Traditional ML forces you to decide how to encode every column upfront:

Address components: Do you concatenate them? One-hot encode cities? What about typos in street names?
Lat/long pairs: Treat as two separate numbers? Lose the geographic relationship.
Mixed-type columns: A "price" field that sometimes says "Call for quote"—crash or silently corrupt?
Related attributes: customer_name, customer_id, customer_type are clearly related, but how do you tell the model?

Get these decisions wrong and your model learns garbage. Get them right and you've spent weeks on preprocessing instead of solving your actual problem.

How Featrix Solves This¶

Automatic Detection¶

Featrix scans your column names and values to detect patterns:

Pattern	Example Columns	What Happens
Address groups	`shipping_addr1`, `shipping_city`, `shipping_state`, `shipping_zip`	Merged into single composite encoding
Coordinate pairs	`store_lat`, `store_long`	Encoded together with geographic features
Entity attributes	`customer_name`, `customer_id`, `customer_type`	Relationship-aware encoding—model learns they belong together
Mixed-type values	Column with both `"299.99"` and `"Contact sales"`	Hybrid encoder handles both numeric and text

No configuration required. The detection runs automatically during training.

Two Encoding Strategies¶

Merge Strategy (for composite concepts)

Address components, coordinates, and other tightly-coupled columns are merged into a single embedding:

shipping_addr1 + shipping_city + shipping_state + shipping_zip
                              ↓
              [single address embedding vector]

Benefits: - Captures the address as one semantic concept - Reduces sequence length for the transformer (faster training) - Handles missing components gracefully

Relationship Strategy (for related but distinct attributes)

Entity attributes stay as separate columns but the model knows they're related:

customer_name  →  [embedding + group_marker]
customer_id    →  [embedding + group_marker]
customer_type  →  [embedding + group_marker]

Benefits: - Model learns customer_* columns describe the same entity - Individual components can still be masked during training - More interpretable—you can see which attribute matters most

Mixed-Type Columns¶

Some columns are messy. A "quantity" field might be: - 100 (number) - "100+" (text indicating "more than 100") - "TBD" (placeholder) - null (missing)

Traditional approaches either crash or silently drop the non-numeric values.

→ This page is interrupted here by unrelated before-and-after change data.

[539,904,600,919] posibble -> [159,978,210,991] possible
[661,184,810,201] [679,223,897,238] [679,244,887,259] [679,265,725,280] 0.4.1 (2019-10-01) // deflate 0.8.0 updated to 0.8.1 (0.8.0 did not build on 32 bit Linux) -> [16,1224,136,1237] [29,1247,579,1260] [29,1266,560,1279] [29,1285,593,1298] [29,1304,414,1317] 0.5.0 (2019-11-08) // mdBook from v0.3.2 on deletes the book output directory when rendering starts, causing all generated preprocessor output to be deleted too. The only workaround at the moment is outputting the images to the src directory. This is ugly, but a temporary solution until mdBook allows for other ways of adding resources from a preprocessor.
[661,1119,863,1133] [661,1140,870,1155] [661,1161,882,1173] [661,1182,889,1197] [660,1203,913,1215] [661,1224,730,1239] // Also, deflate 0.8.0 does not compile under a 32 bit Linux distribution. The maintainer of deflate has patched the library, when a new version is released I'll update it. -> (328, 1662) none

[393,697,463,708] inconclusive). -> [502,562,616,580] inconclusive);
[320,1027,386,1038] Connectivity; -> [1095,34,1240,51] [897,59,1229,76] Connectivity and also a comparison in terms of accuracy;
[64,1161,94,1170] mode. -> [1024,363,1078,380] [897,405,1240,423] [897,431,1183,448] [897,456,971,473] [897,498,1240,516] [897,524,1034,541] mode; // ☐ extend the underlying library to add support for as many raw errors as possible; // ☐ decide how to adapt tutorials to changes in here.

Featrix uses hybrid encoders that:

Detect columns with mixed types during analysis
Route numeric values through the scalar encoder
Route text values through the string encoder
Combine both into a unified embedding

The model learns that "100" and 100 are the same, while "TBD" means something different.

What Gets Detected¶

Address Patterns¶

Prefixes: shipping_, billing_, mailing_, home_, work_, delivery_

Components: addr1, addr2, address, street, city, state, province, zip, postal_code, country

Minimum 2 components required to trigger detection.

Coordinate Patterns¶

Pairs: *_lat + *_long, *_latitude + *_longitude, lat + lng

Examples: hq_lat/hq_long, pickup_latitude/pickup_longitude

Entity Patterns¶

Same prefix with 3+ columns of different types.

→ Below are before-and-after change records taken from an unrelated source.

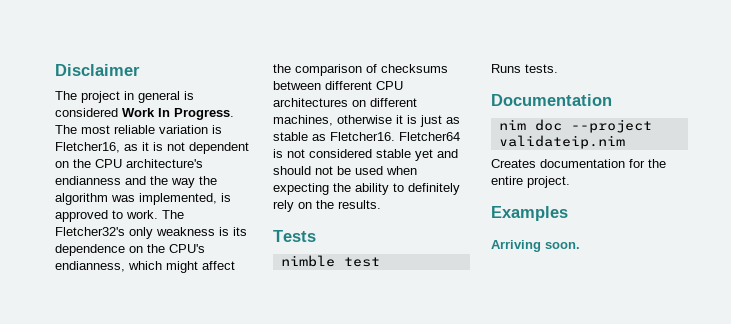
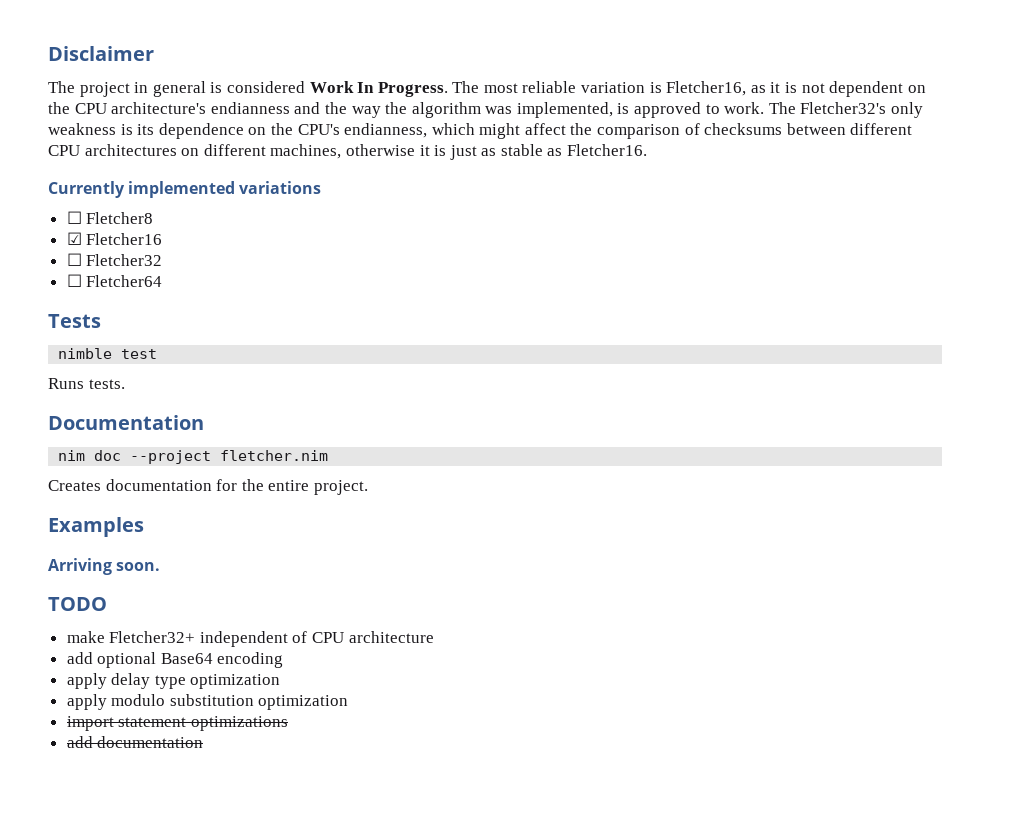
[399,132,460,141] [273,149,458,161] [273,166,417,175] [273,183,460,195] [273,200,381,212] Fletcher64 is not considered stable yet and should not be used when expecting the ability to definitely rely on the results. -> [48,181,322,198] [66,211,154,224] [66,232,163,245] [66,253,163,266] [66,274,163,287] // Currently implemented variations // ☐ Fletcher8 // ☑ Fletcher16 // ☐ Fletcher32 // ☐ Fletcher64
[498,135,625,149] validateip.nim -> [220,450,329,461] fletcher.nim
(580, 245) none -> [48,597,107,611] [66,631,434,647] [66,652,284,668] [66,673,281,689] [66,694,349,710] [66,716,288,731] [66,736,204,748] // TODO // make Fletcher32+ independent of CPU architecture // add optional Base64 encoding // apply delay type optimization // apply modulo substitution optimization // import statement optimizations // add documentation

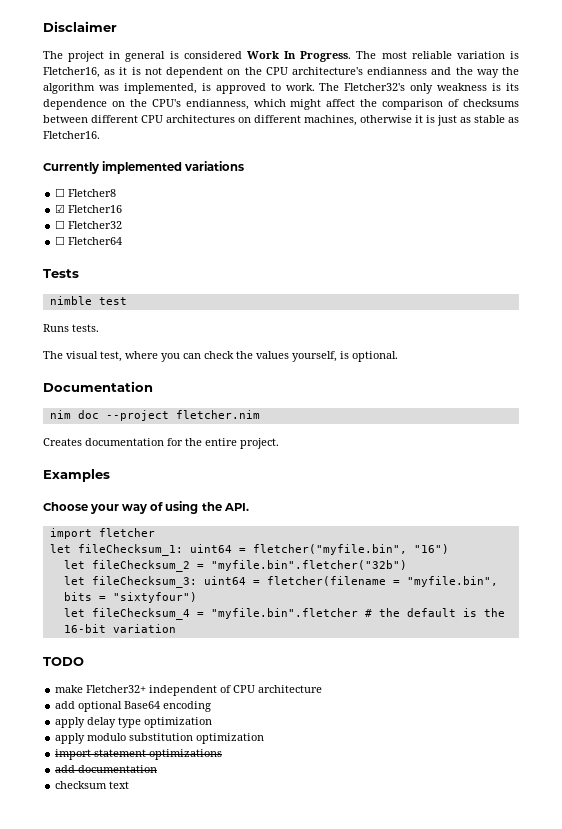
(125, 384) none -> [43,351,398,362] // The visual test, where you can check the values yourself, is optional.
[48,558,161,575] Arriving soon. -> [43,501,249,514] [49,528,155,539] [49,544,449,556] [63,560,407,572] [63,576,498,588] [63,592,197,603] [63,608,505,620] [63,624,176,633] Choose your way of using the API. // import fletcher // let fileChecksum_1: uint64 = fletcher("myfile.bin", "16") // let fileChecksum_2 = "myfile.bin".fletcher("32b") // let fileChecksum_3: uint64 = fletcher(filename = "myfile.bin", bits = "sixtyfour") // let fileChecksum_4 = "myfile.bin".fletcher # the default is the 16-bit variation
(204, 742) none -> [55,781,130,789] // checksum text

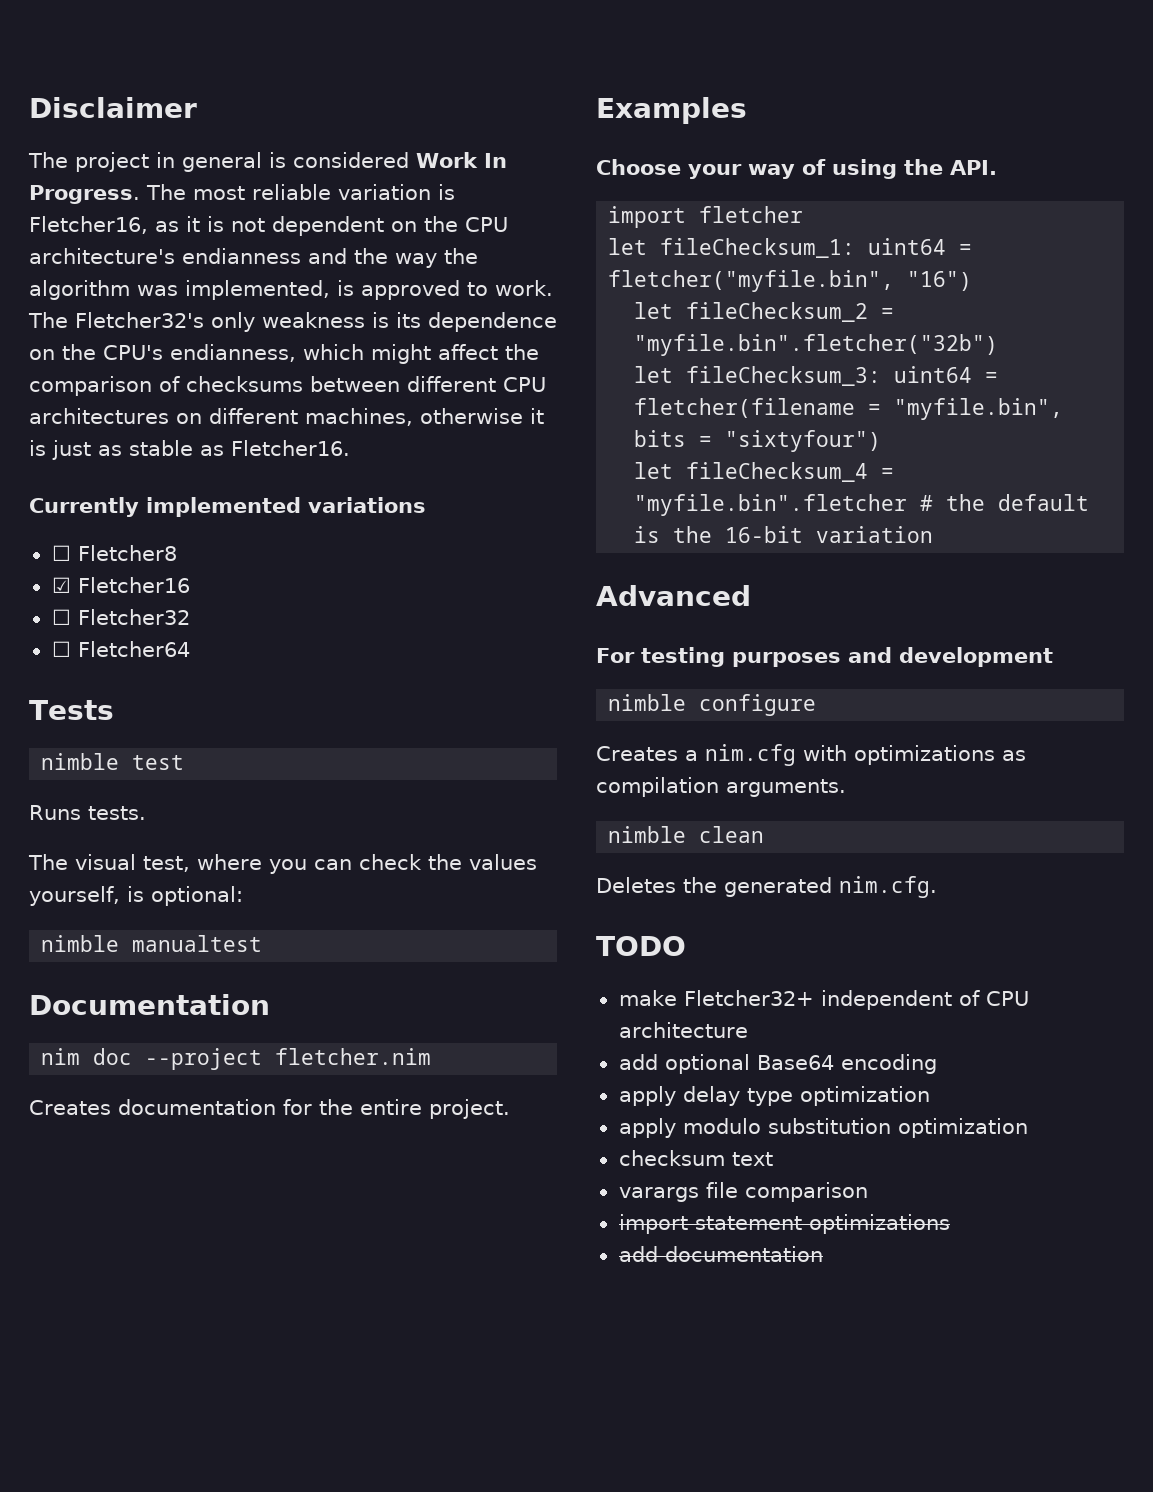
[352,351,398,362] optional. -> [151,886,243,906] [41,935,263,952] optional: // nimble manualtest
(176, 628) none -> [596,585,751,606] [596,647,1053,667] [608,694,817,716] [596,744,1026,766] [596,777,846,797] [608,826,765,843] [596,876,937,898] // Advanced // For testing purposes and development // nimble configure // Creates a nim.cfg with optimizations as compilation arguments. // nimble clean // Deletes the generated nim.cfg.
(265, 738) none -> [618,1150,773,1166] [618,1182,868,1202] // checksum text // varargs file comparison
[55,781,130,789] // checksum text -> (823, 1254) none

Examples: customer_*, product_*, order_*, employee_*

Performance Impact¶

Detection: Runs once during dataset initialization (~100ms for 100 columns)
Merge strategy: Actually reduces training time (fewer tokens in transformer)
Relationship strategy: Tiny overhead for group embeddings

Datasets with many address or coordinate columns typically train 10-30% faster with merged encodings.

You Don't Have to Think About This¶

That's the point. Featrix:

Scans your columns automatically
Detects patterns that indicate related columns
Applies the appropriate encoding strategy
Trains a model that understands these relationships

If you have addresses, coordinates, or entity attributes in your data, Featrix handles them correctly without you specifying anything. If your columns don't match any patterns, everything works exactly as before.

This is one of dozens of decisions Featrix makes automatically—decisions that would take you weeks to implement and tune yourself.